Source material:
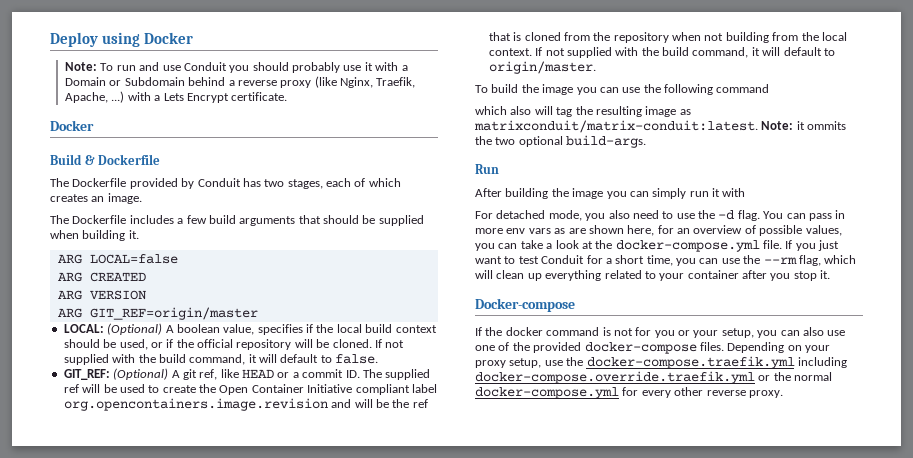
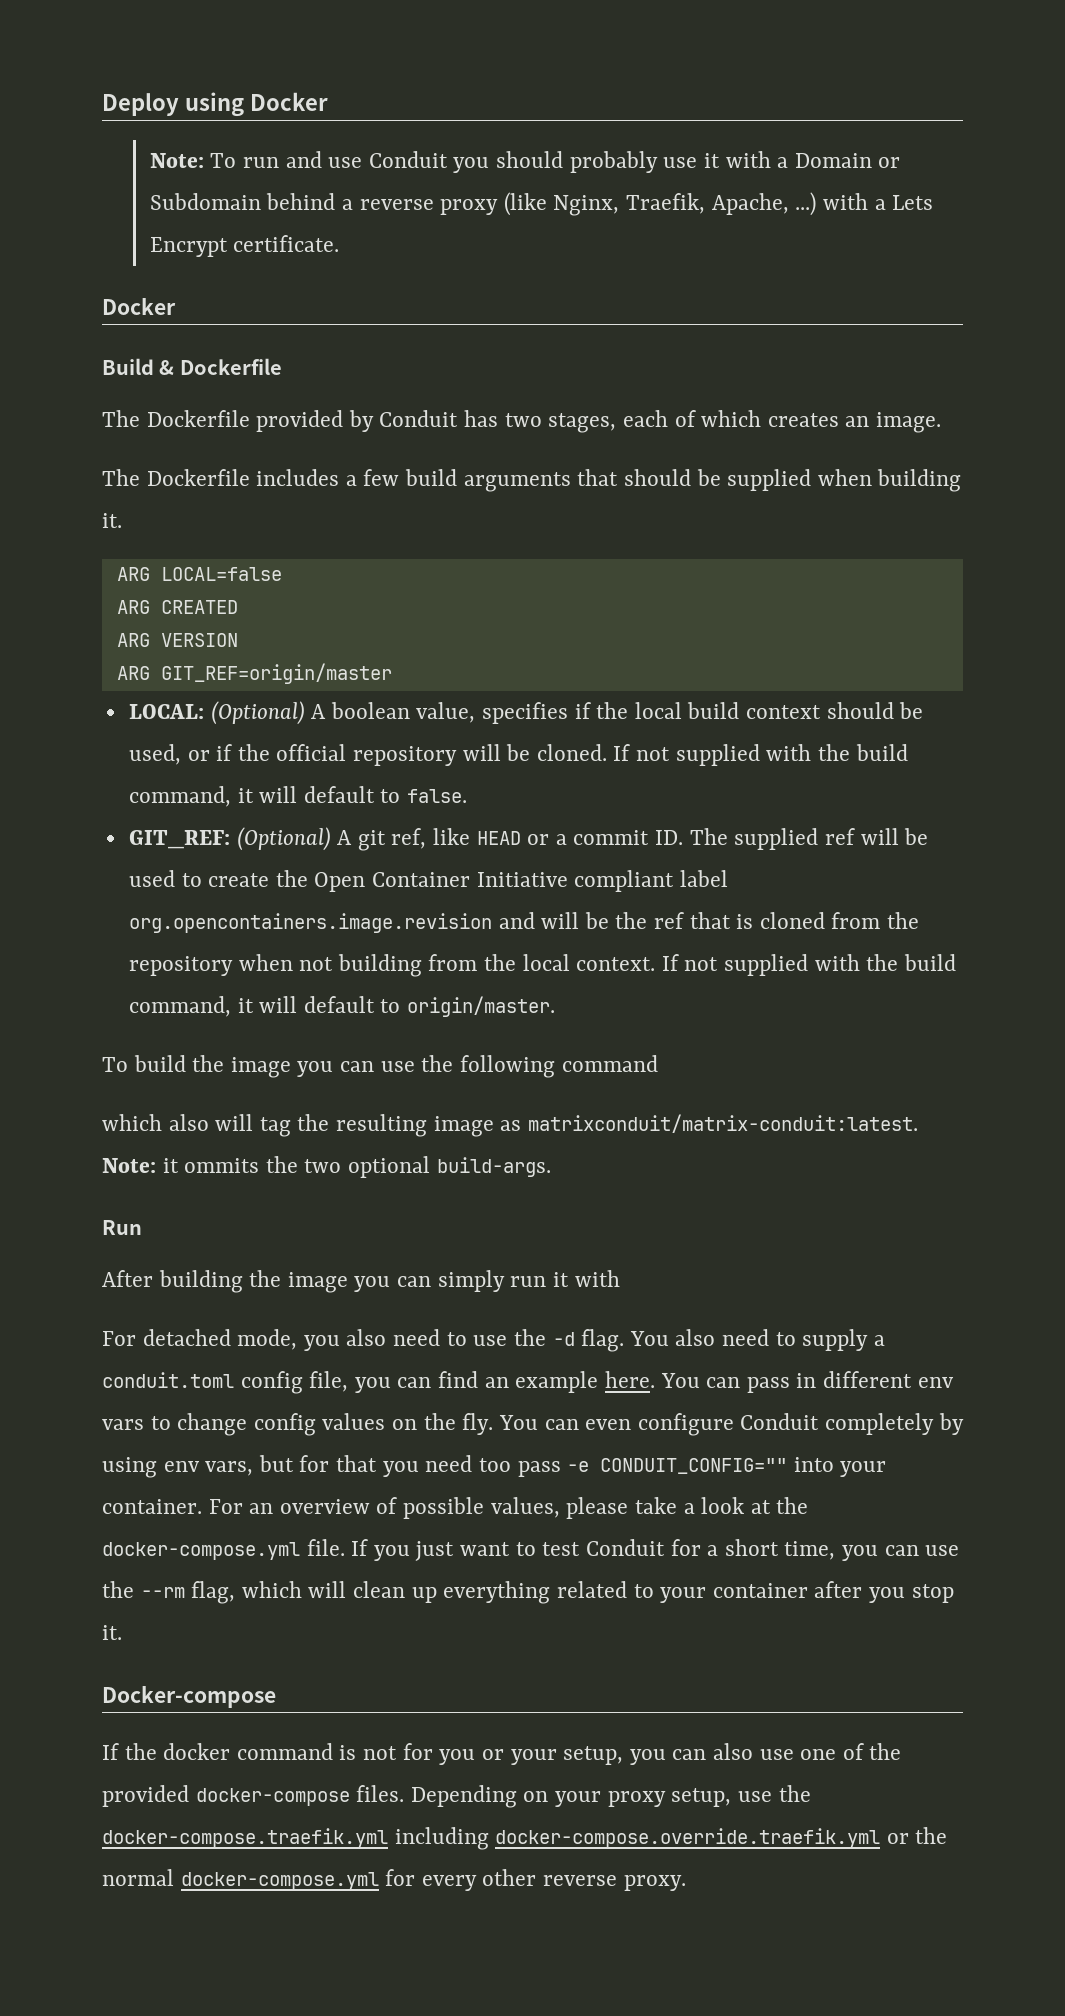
(784, 215) none -> [675,1329,885,1351] [102,1371,700,1394] also need to supply a conduit.toml config file, you can find an example here. You
[475,228,503,234] more -> [822,1371,912,1388] different
[554,225,674,236] as are shown here, for -> [150,1413,964,1436] [102,1455,887,1478] [102,1499,243,1514] to change config values on the fly. You can even configure Conduit completely by using env vars, but for that you need too pass -e CONDUIT_CONFIG="" into your container. For
[475,243,518,251] you can -> [566,1497,629,1519] please

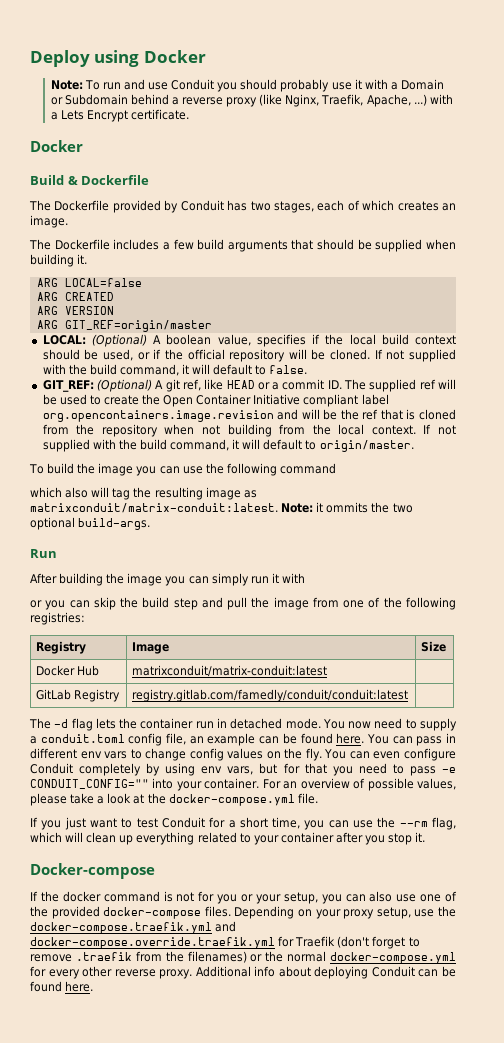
[102,1329,716,1352] For detached mode, you also need to use the -d flag. You also -> [30,597,456,610] [30,612,85,625] [35,641,86,654] [131,642,169,654] [420,641,446,652] [35,665,99,676] [131,665,327,677] [35,689,120,702] [131,689,408,702] [29,718,372,731] or you can skip the build step and pull the image from one of the following registries: // Registry | Image | Size // Docker Hub | matrixconduit/matrix-conduit:latest | // GitLab Registry | registry.gitlab.com/famedly/conduit/conduit:latest | // The -d flag lets the container run in detached mode. You now
[354,1371,599,1393] you can find an example -> [189,733,333,746] an example can be found
[478,1458,511,1472] too -> [392,764,404,774] to
(345, 1547) none -> (318, 798) //
[394,1827,881,1850] including docker-compose.override.traefik.yml -> [215,921,237,932] [30,936,420,949] [30,951,247,963] and docker-compose.override.traefik.yml for Traefik (don't forget to remove .traefik from the filenames)
(686, 1883) none -> [195,966,456,979] [30,981,94,992] Additional info about deploying Conduit can be found here.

Aim of the exercise: A faithful copy is required of the lines from the one with "[478,1458,511,1472] too ->" through the last line of the data; please add nothing.

Answer for the task:
[478,1458,511,1472] too -> [392,764,404,774] to
(345, 1547) none -> (318, 798) //
[394,1827,881,1850] including docker-compose.override.traefik.yml -> [215,921,237,932] [30,936,420,949] [30,951,247,963] and docker-compose.override.traefik.yml for Traefik (don't forget to remove .traefik from the filenames)
(686, 1883) none -> [195,966,456,979] [30,981,94,992] Additional info about deploying Conduit can be found here.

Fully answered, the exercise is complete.